ArabianBusiness.com - Middle East Business News
Monday, 23 November 2009

BLOGS

by soren.billing on Tuesday, 21 July 2009 at 01:56 UAE time.

Transparency looks set to be the only winner in the fallout from the Algosaibi and Saad groups.

Exactly what has happened at the Saudi firms at the centre of a corporate scandal rocking Saudi Arabia is still not clear.

What is clear, however, is that it has changed how family owned companies in the region will be able to do business.

The practice of “name lending” has been widespread in the Gulf, where companies have been able to borrow money based solely on their name recognition and reputation.

But as the dispute between Algosaibi and billionaire Maan Al-Sanea moves into a New York court room and banks brace themselves for losses amid debt restructuring at the two companies, privately held firms are going to have to become more open or face having their financing cut off.

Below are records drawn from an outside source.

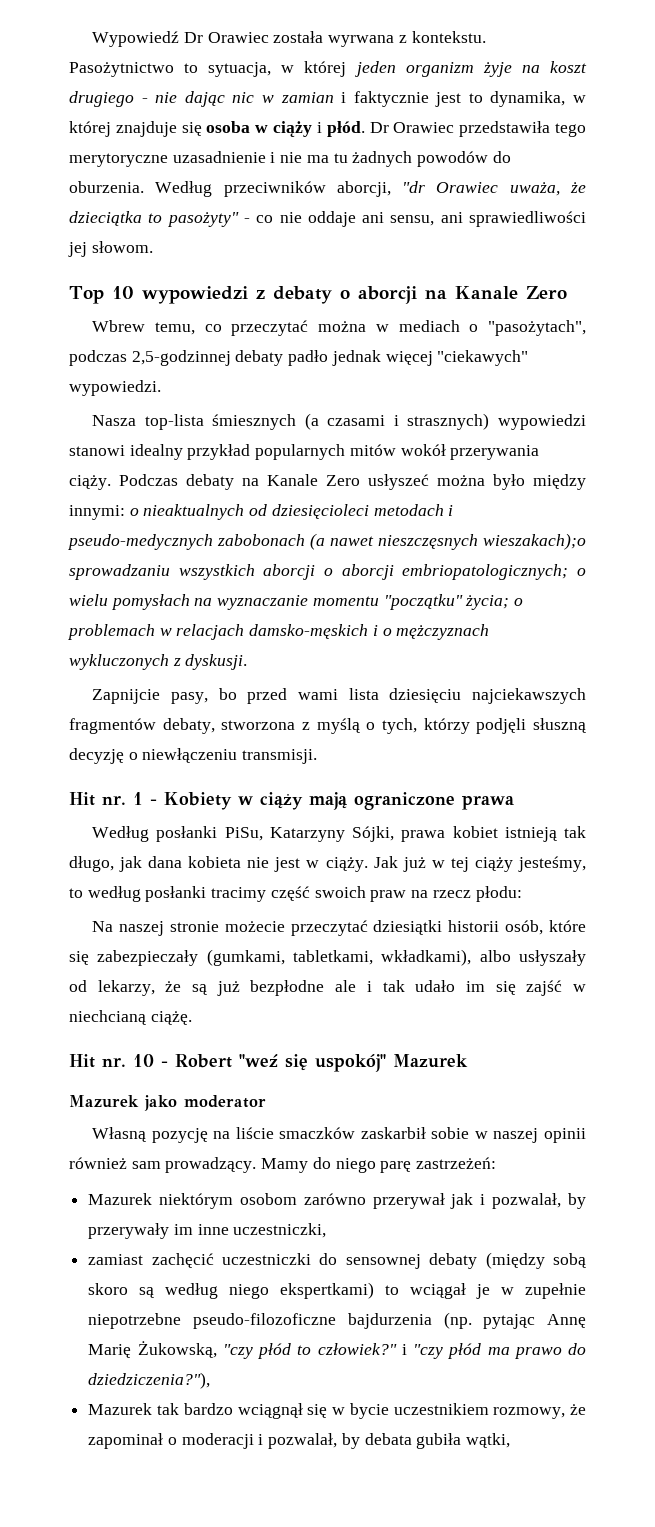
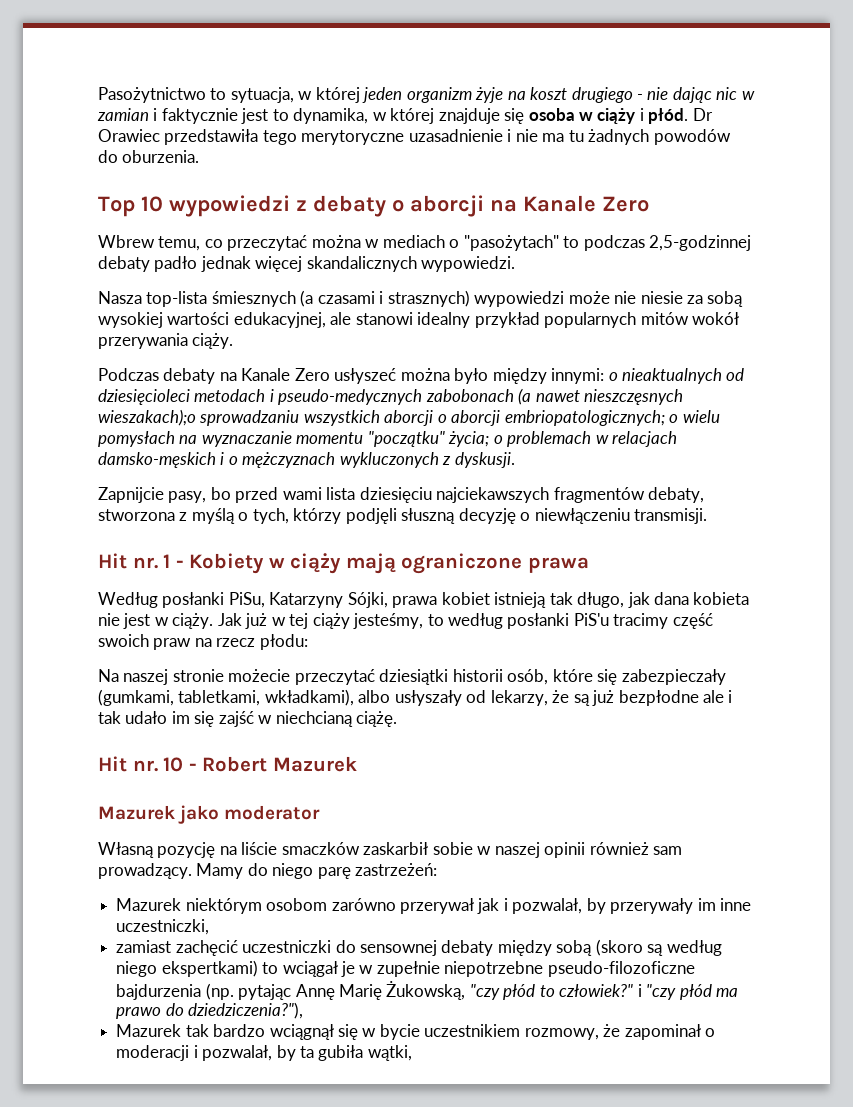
- Wypowiedź Dr Orawiec została wyrwana z kontekstu.
- Według przeciwników aborcji, "dr Orawiec uważa, że dzieciątka to pasożyty" - co nie oddaje ani sensu, ani sprawiedliwości jej słowom.
- Wbrew temu, co przeczytać można w mediach o "pasożytach", podczas 2,5-godzinnej debaty padło jednak więcej "ciekawych" wypowiedzi.
+ Wbrew temu, co przeczytać można w mediach o "pasożytach" to podczas 2,5-godzinnej debaty padło jednak więcej skandalicznych wypowiedzi.
- Nasza top-lista śmiesznych (a czasami i strasznych) wypowiedzi stanowi idealny przykład popularnych mitów wokół przerywania ciąży. Podczas debaty na Kanale Zero usłyszeć można było między innymi:
+ Nasza top-lista śmiesznych (a czasami i strasznych) wypowiedzi może nie niesie za sobą wysokiej wartości edukacyjnej, ale stanowi idealny przykład popularnych mitów wokół przerywania ciąży.
+ Podczas debaty na Kanale Zero usłyszeć można było między innymi:
- Jak już w tej ciąży jesteśmy, to według posłanki tracimy część swoich praw na rzecz płodu:
+ Jak już w tej ciąży jesteśmy, to według posłanki PiS'u tracimy część swoich praw na rzecz płodu:
- Hit nr. 10 - Robert "weź się uspokój" Mazurek
+ Hit nr. 10 - Robert Mazurek
- zamiast zachęcić uczestniczki do sensownej debaty (między sobą skoro są według niego ekspertkami) to wciągał je w zupełnie niepotrzebne pseudo-filozoficzne bajdurzenia (np. pytając Annę Marię Żukowską, "czy płód to człowiek?" i "czy płód ma prawo do dziedziczenia?"),
+ zamiast zachęcić uczestniczki do sensownej debaty między sobą (skoro są według niego ekspertkami) to wciągał je w zupełnie niepotrzebne pseudo-filozoficzne bajdurzenia (np. pytając Annę Marię Żukowską, "czy płód to człowiek?" i "czy płód ma prawo do dziedziczenia?"),
- Mazurek tak bardzo wciągnął się w bycie uczestnikiem rozmowy, że zapominał o moderacji i pozwalał, by debata gubiła wątki,
+ Mazurek tak bardzo wciągnął się w bycie uczestnikiem rozmowy, że zapominał o moderacji i pozwalał, by ta gubiła wątki,

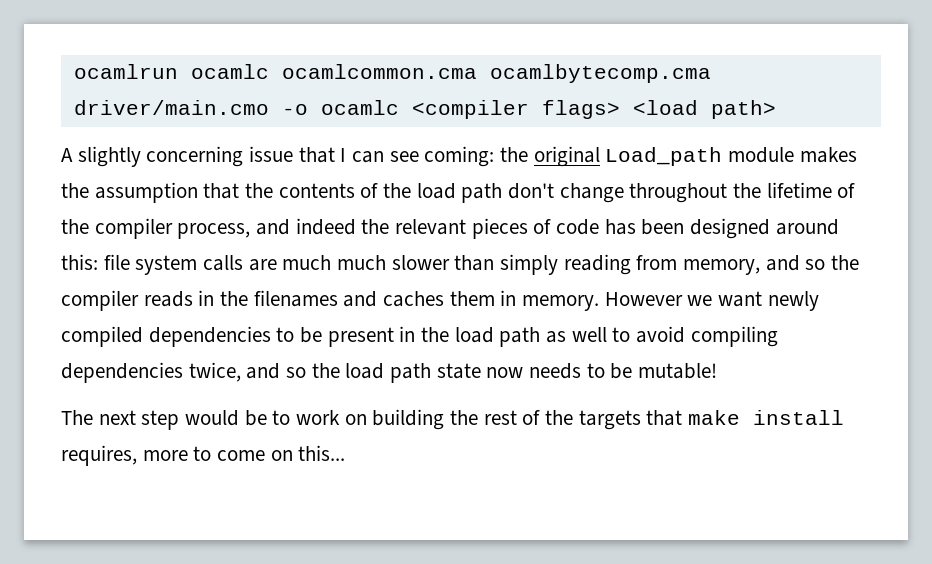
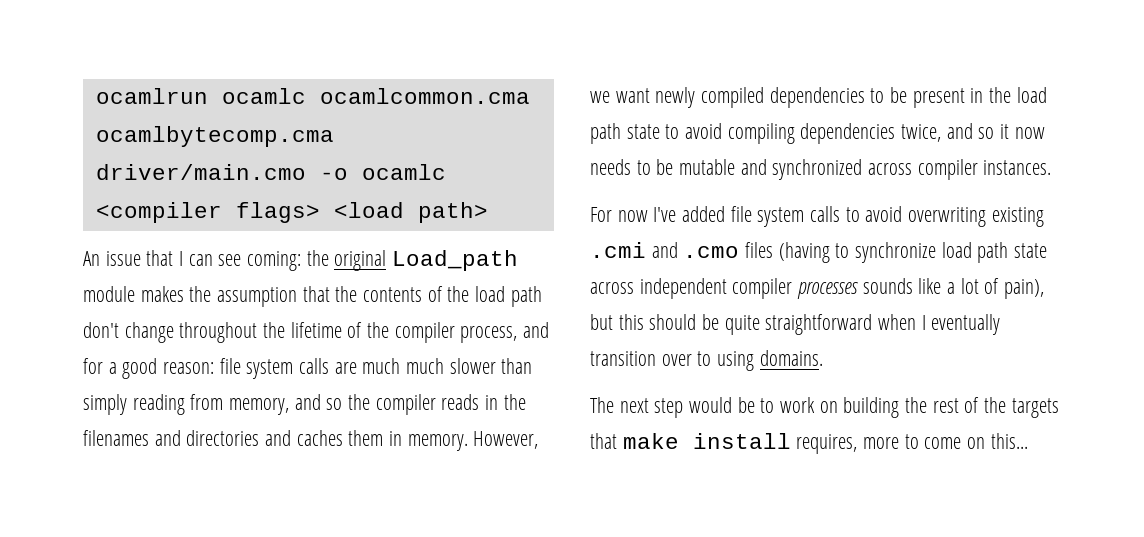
- A slightly concerning issue that I can see coming: the original Load_path module makes the assumption that the contents of the load path don't change throughout the lifetime of the compiler process, and indeed the relevant pieces of code has been designed around this: file system calls are much much slower than simply reading from memory, and so the compiler reads in the filenames and caches them in memory.
+ An issue that I can see coming: the original Load_path module makes the assumption that the contents of the load path don't change throughout the lifetime of the compiler process, and for a good reason: file system calls are much much slower than simply reading from memory, and so the compiler reads in the filenames and directories and caches them in memory.
- However we want newly compiled dependencies to be present in the load path as well to avoid compiling dependencies twice, and so the load path state now needs to be mutable!
+ However, we want newly compiled dependencies to be present in the load path state to avoid compiling dependencies twice, and so it now needs to be mutable and synchronized across compiler instances.
+ For now I've added file system calls to avoid overwriting existing .cmi and .cmo files (having to synchronize load path state across independent compiler processes sounds like a lot of pain), but this should be quite straightforward when I eventually transition over to using domains.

Friday’s move by Algosaibi to pursue its claims against Al-Sanea through the courts marks a departure from the private culture of the region’s family owned companies.

So private are they that many Gulf firms do not even have a public relations department for media professionals or other people seeking information about them. (A well known retailer recently fired its entire media relations team – tellingly, without informing the media about it.)

That privacy has extended to the debt markets, where the same companies have been unwilling to communicate key financial information to banks, credit rating agencies and other financial institutions.

Banks across the region are now feeling the effects of that secrecy, as names that were previously thought unsinkable default on bank loans and bonds.

The UAE central bank has said the country’s lenders have “significant” exposure to the Saudi companies, and has asked all banks operating in the country to inform it of the size of any loans extended to them.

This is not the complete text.